The more you understand about your storage system (and the more you stay in the lane of how it was intended to be used), the happier you’ll be.

Screen Shot 2016-05-30 at 8.28.29 PM

In conclusion

These trends are both inevitable and, for the most part, very good news for everyone.

Operations engineering is becoming a more fascinating and specialized skill set.  The best engineers are flocking to solve category problems — instead of building the same system at company after company, they are building SaaS solutions to solve it for the internet at large.  Just look at the massive explosion in operational software offerings over the past 5-6 years.

This means that the era of the in-house dedicated ops team, which serves as an absorbent buffer for all the pain of software development, is mostly on its way out the door.  (And good riddance.)

People are waking up to the fact that software quality improves when feedback loops are tighter for software engineers, which means being on call and owning services end to end.  The center of gravity is shifting towards engineering teams owning the services they built.

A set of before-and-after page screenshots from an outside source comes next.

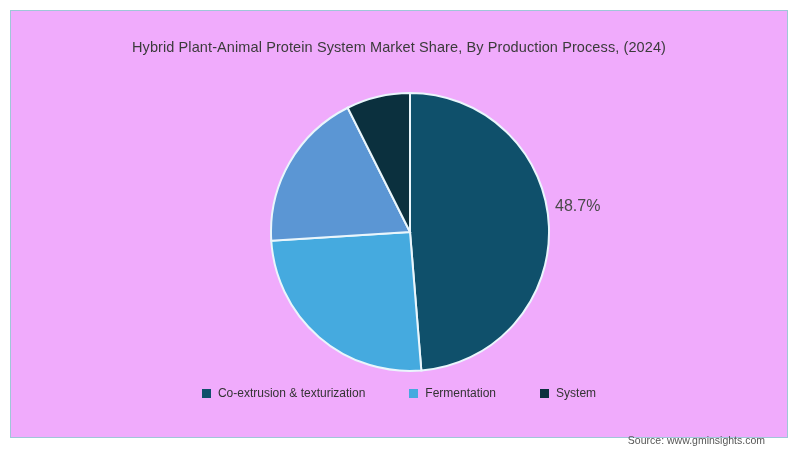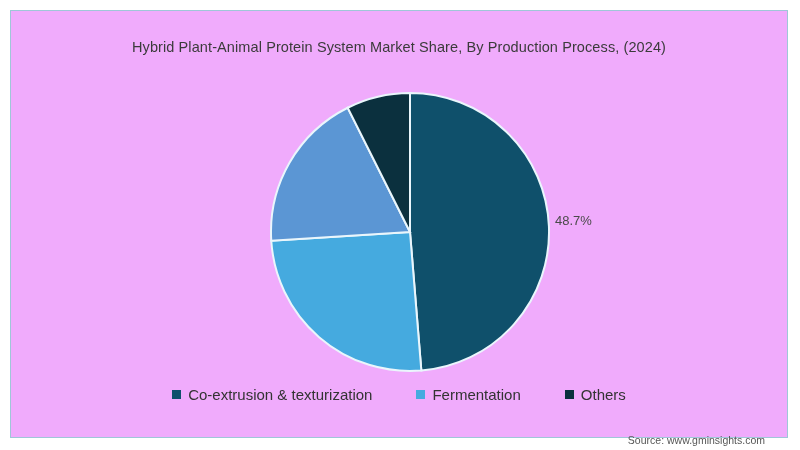"48.7%" #pct-label { font-size: 13px -> 16px; top: 202px -> 186px }
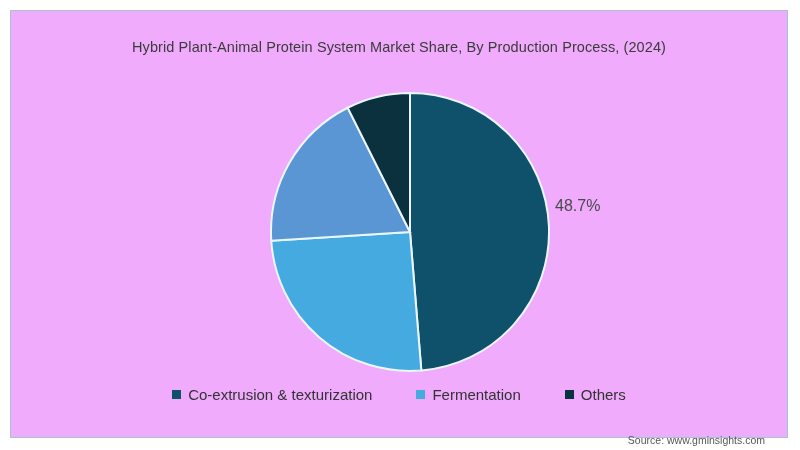"Co-extrusion & texturization" .legend-label { font-size: 15px -> 12px }
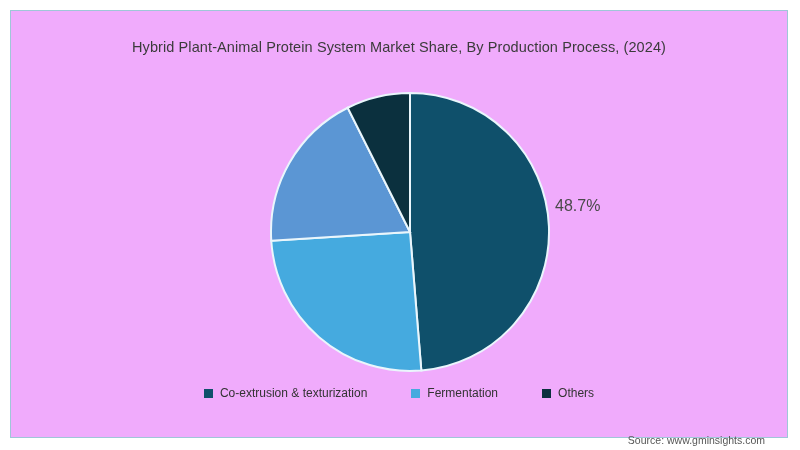"Others" span.legend-label { text: Others -> System }
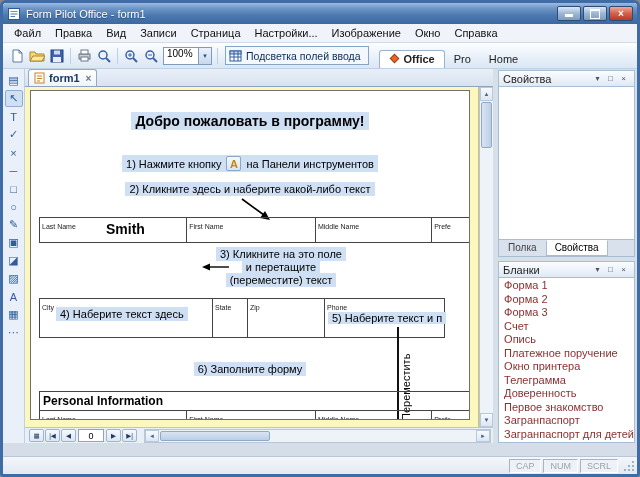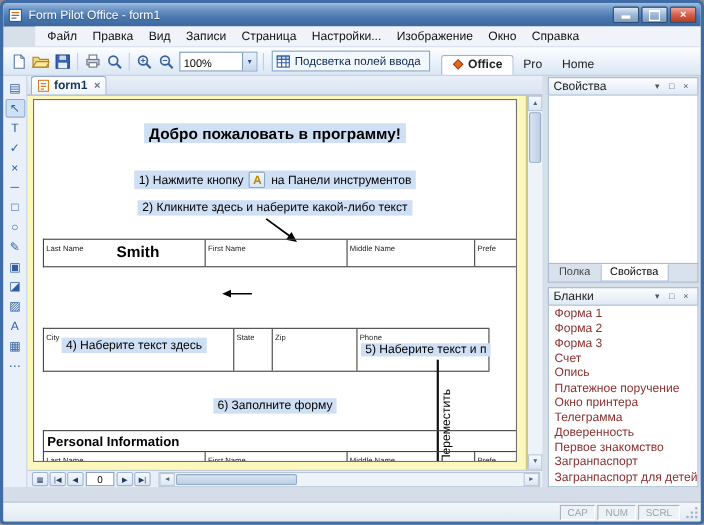"Файл" .menubar { margin-left: 29px -> none }
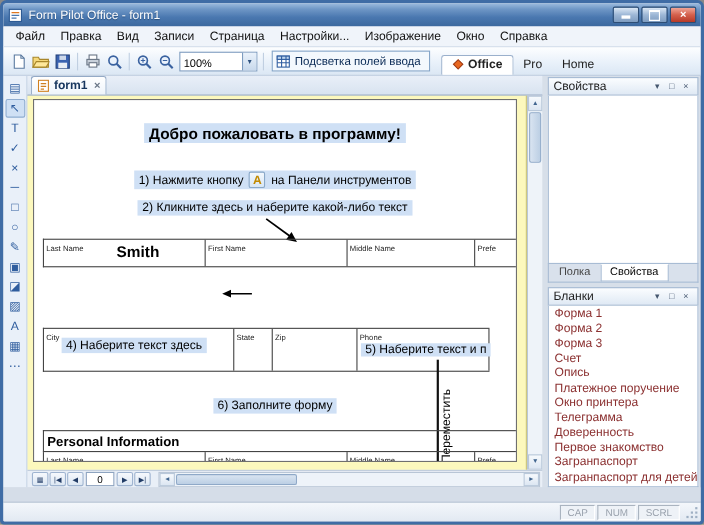"100%" .combo { align-items: flex-end -> flex-start; gap: 22px -> none }
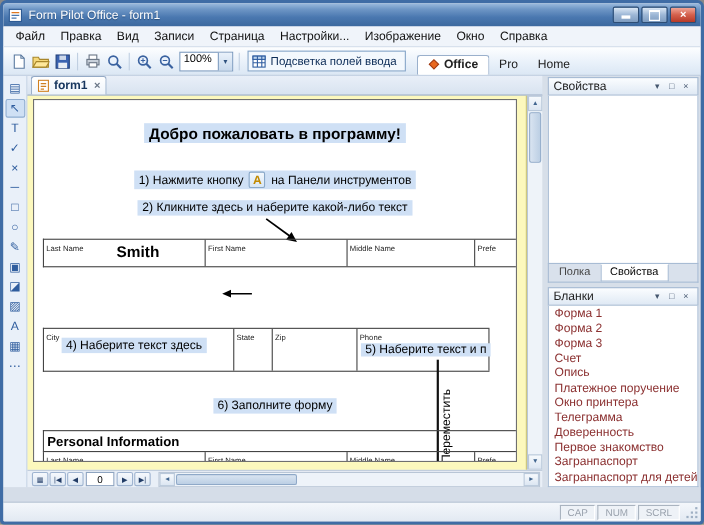"3) Кликните на это поле" div.d-step3 { html: none -> <div> <div><span>3) Кликните на это поле</span></div> <div><span>и перетащите</span></div> <div><span>(переместите) текст</span></div> </div> }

This is awesome!  You get to rent engineers from Google, AWS, Pagerduty, Pingdom, Heroku, etc for much cheaper than if you hired them in-house — if you could even get them, which you probably can’t because talent is scarce.

Screen Shot 2016-05-30 at 8.39.42 PM

But the flip side of this is that application engineers need to get better at thinking in traditionally operations-oriented ways about reliability, architecture, instrumentation, visibility, security, and storage.  Figure out what your core differentiators are, and own the shit out of those.

Nobody but you can care about your mission as much as you can.  Own it, do it.  Have fun.